A unique option on the two oscillators of the Malevolent is the presence of two discrete FM inputs each with their own attenuators. This can open up the gnarly, gritty sonic possibilities by patching the noise generator or other oscillator into the FM inputs, instead of the normalled EG and LFO. The filter section also features two FM inputs, which allows you to do similar things—and with the resonance cranked, you can get some truly wild sounds.

The Joy Sticks With You

Most standalone synthesizers will feature a modulation wheel and a pitch bend wheel. The Malevolent does away with this in favor of a single joystick that can be used to control vibrato as well as pitch bend. While slightly unusual, this is actually more intuitive and only requires a single moveable part to control several parameters. This joystick also transmits MIDI data when plugged into a computer or piece of hardware.

That's right, this analog synthesizer also has a separate digital path that lets you use it as a MIDI controller or transmit MIDI information to to the Malevolent and sequence it with your software. Or you can use this in conjunction with your larger modular system and the Malevolent becomes a very capable MIDI-to-CV converter. On top of that, you can actually power the synth from the USB-C port. Additionally, its digital control innards allow for the inclusion of arpeggiator functionality. Pretty rad.

Benevolence Towards the Malevolent

The semi-modular market has been ramping up, which is great. This means more options, better value, and unique innovations that can help anyone interested in modular synthesis get into it easily and without needing to drop a huge amount of money.

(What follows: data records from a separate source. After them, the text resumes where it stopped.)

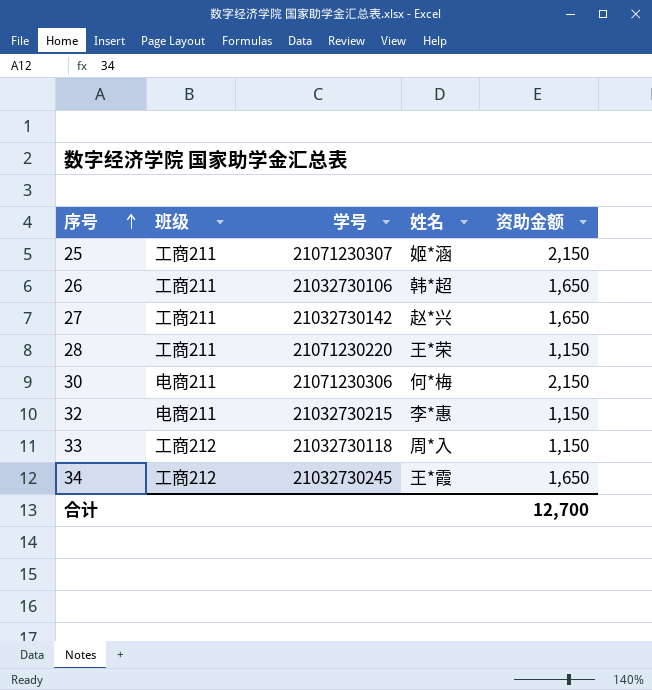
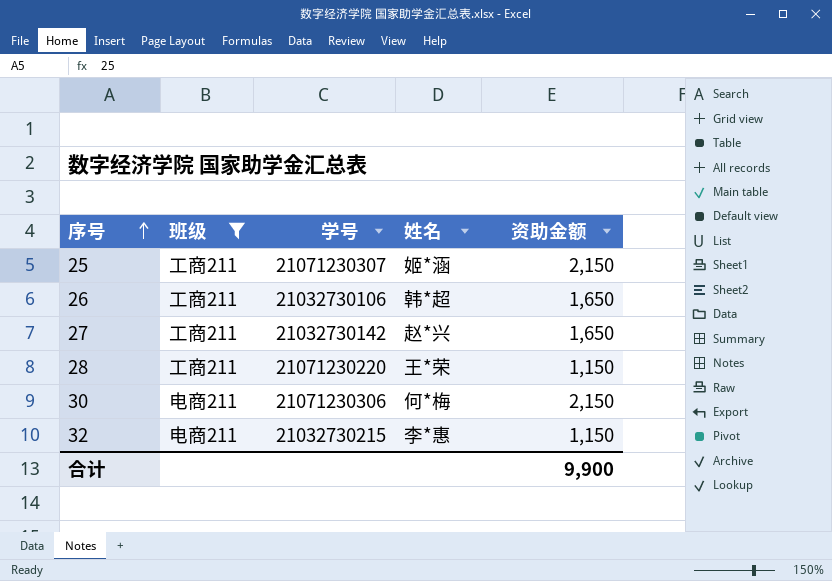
filter: none -> 班级 != 工商212
合计 | 资助金额: 12,700 -> 9,900

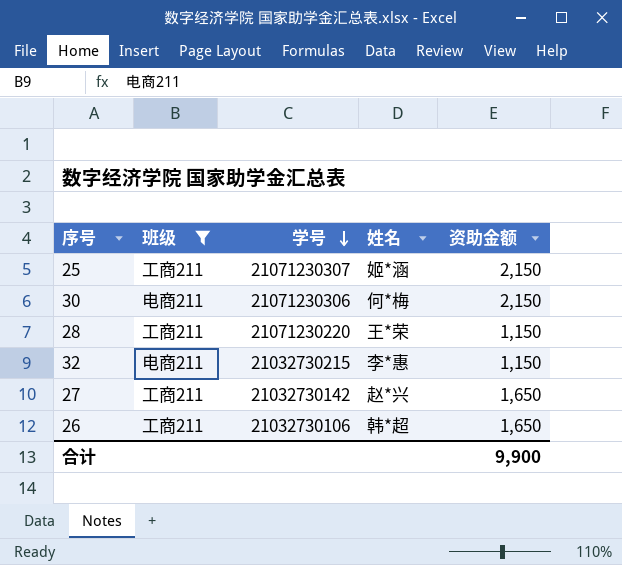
row order: 序号 ascending -> 学号 descending

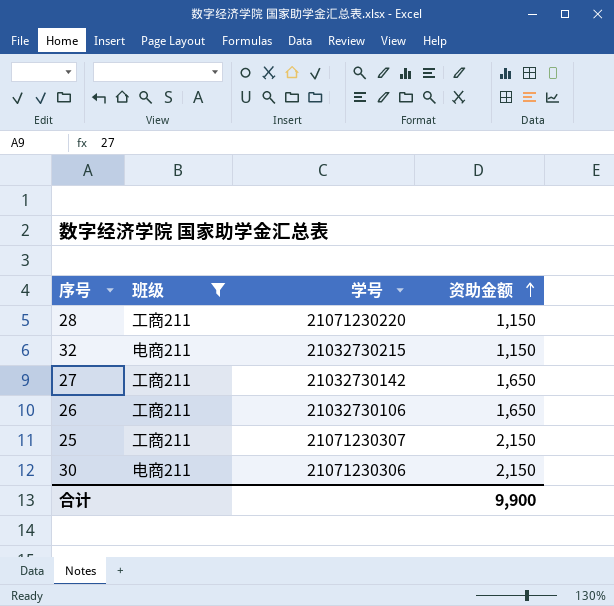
row order: 学号 descending -> 资助金额 ascending
column 姓名 | position: 4 -> none

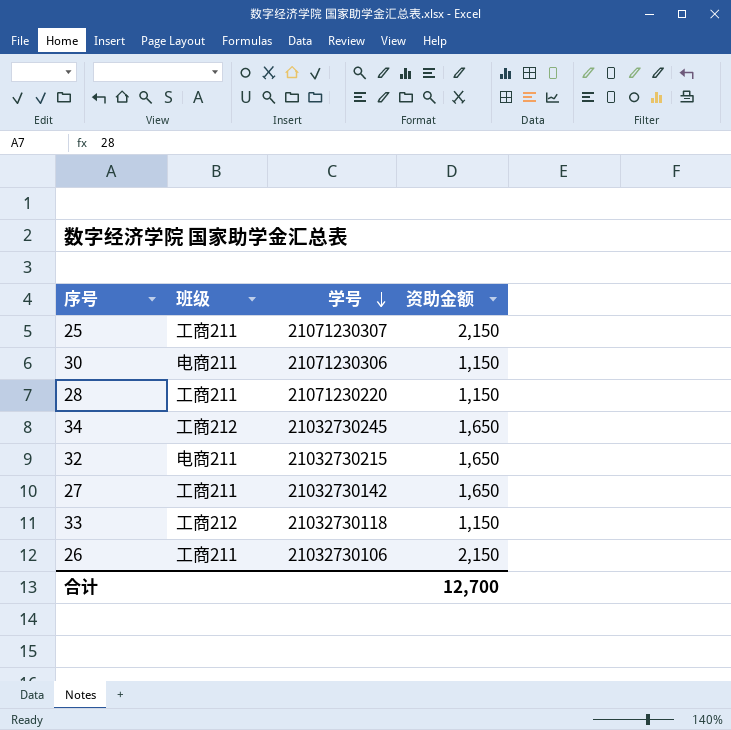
filter: 班级 != 工商212 -> none
row order: 资助金额 ascending -> 学号 descending
30 | 资助金额: 2,150 -> 1,150
32 | 资助金额: 1,150 -> 1,650
26 | 资助金额: 1,650 -> 2,150
合计 | 资助金额: 9,900 -> 12,700

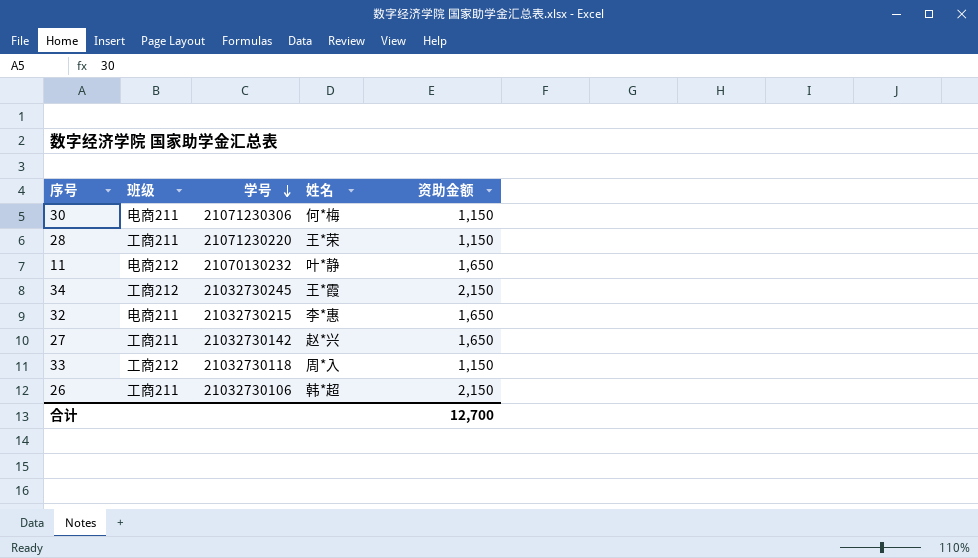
column 姓名 | position: none -> 4
row 25: 工商211 | 21071230307 | 2,150 -> none
row 11: none -> 电商212 | 21070130232 | 叶*静 | 1,650
34 | 资助金额: 1,650 -> 2,150

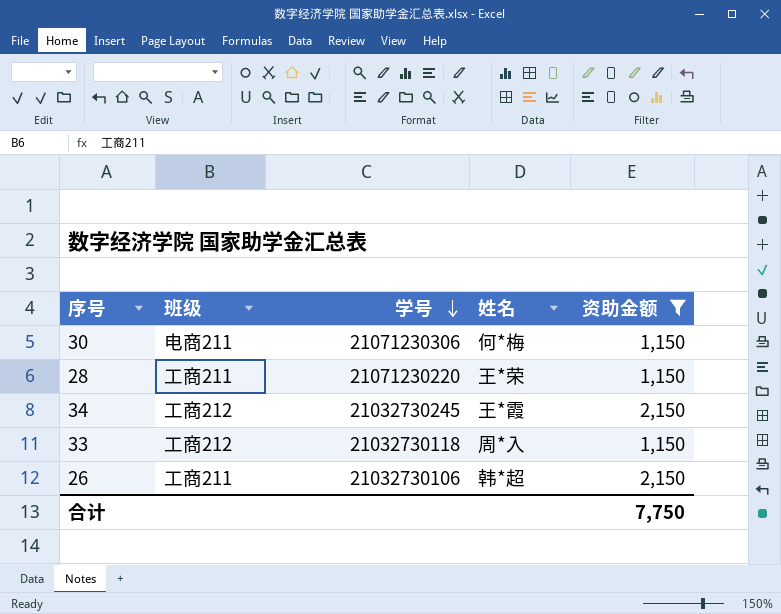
filter: none -> 资助金额 != 1,650
合计 | 资助金额: 12,700 -> 7,750

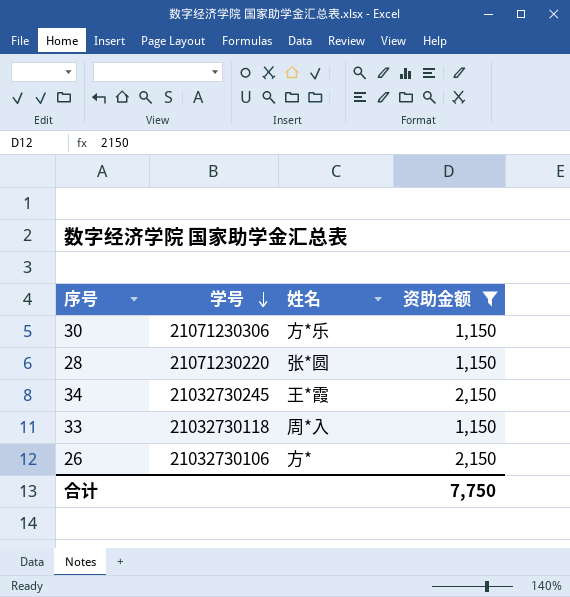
column 班级 | position: 2 -> none
30 | 姓名: 何*梅 -> 方*乐
28 | 姓名: 王*荣 -> 张*圆
26 | 姓名: 韩*超 -> 方*

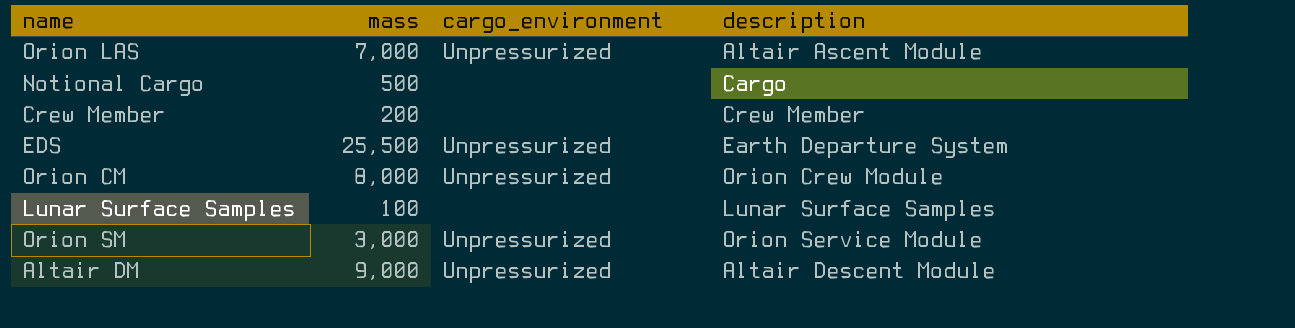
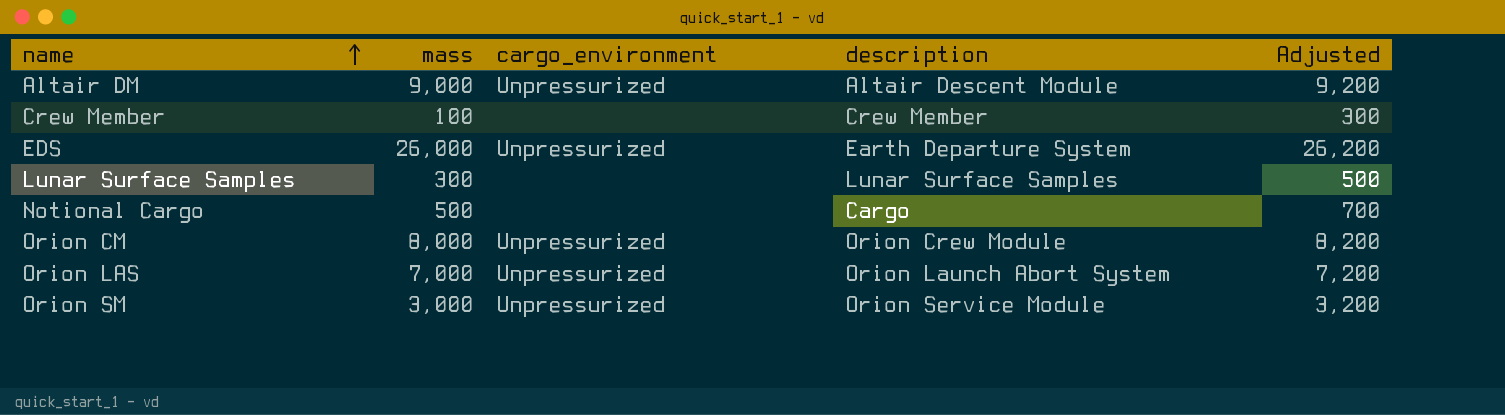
row order: none -> name ascending
column Adjusted | formula: none -> [mass] + 200
Crew Member | mass: 200 -> 100
EDS | mass: 25,500 -> 26,000
Lunar Surface Samples | mass: 100 -> 300
Orion LAS | description: Altair Ascent Module -> Orion Launch Abort System

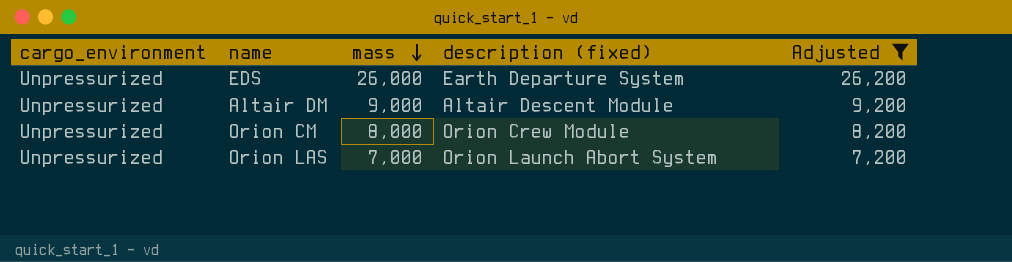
filter: none -> Adjusted >= 7,200
row order: name ascending -> mass descending
column cargo_environment | position: 3 -> 1
column name: description -> description (fixed)

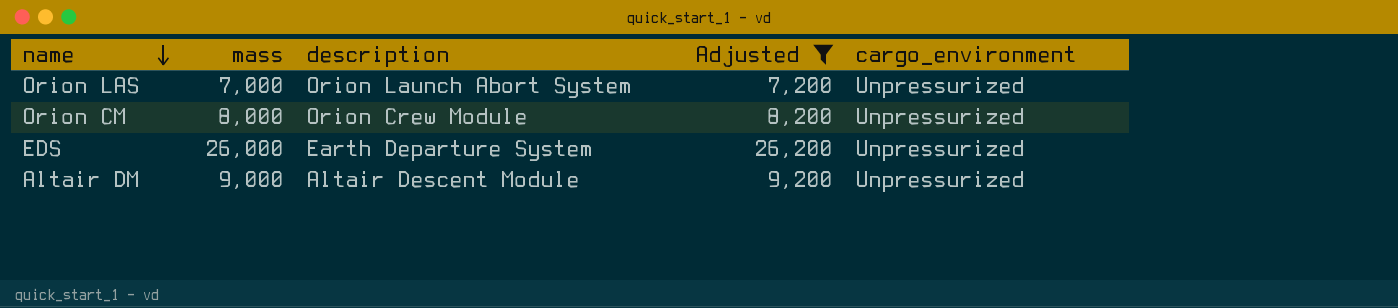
row order: mass descending -> name descending
column name: description (fixed) -> description
column cargo_environment | position: 1 -> 5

With the PWM Malevolent, you don't need to make any sacrifices or compromises: you have a keyboard, you have MIDI in/out and USB-C, you have an arpeggiator, and you have a plethora of patch points to keep you occupied for hours. Synthesizers can be simple without sacrificing great sound, and the Malevolent proves that—electronic music can be quick, fun, and PWM aims to ensure all their instruments are designed with that in mind.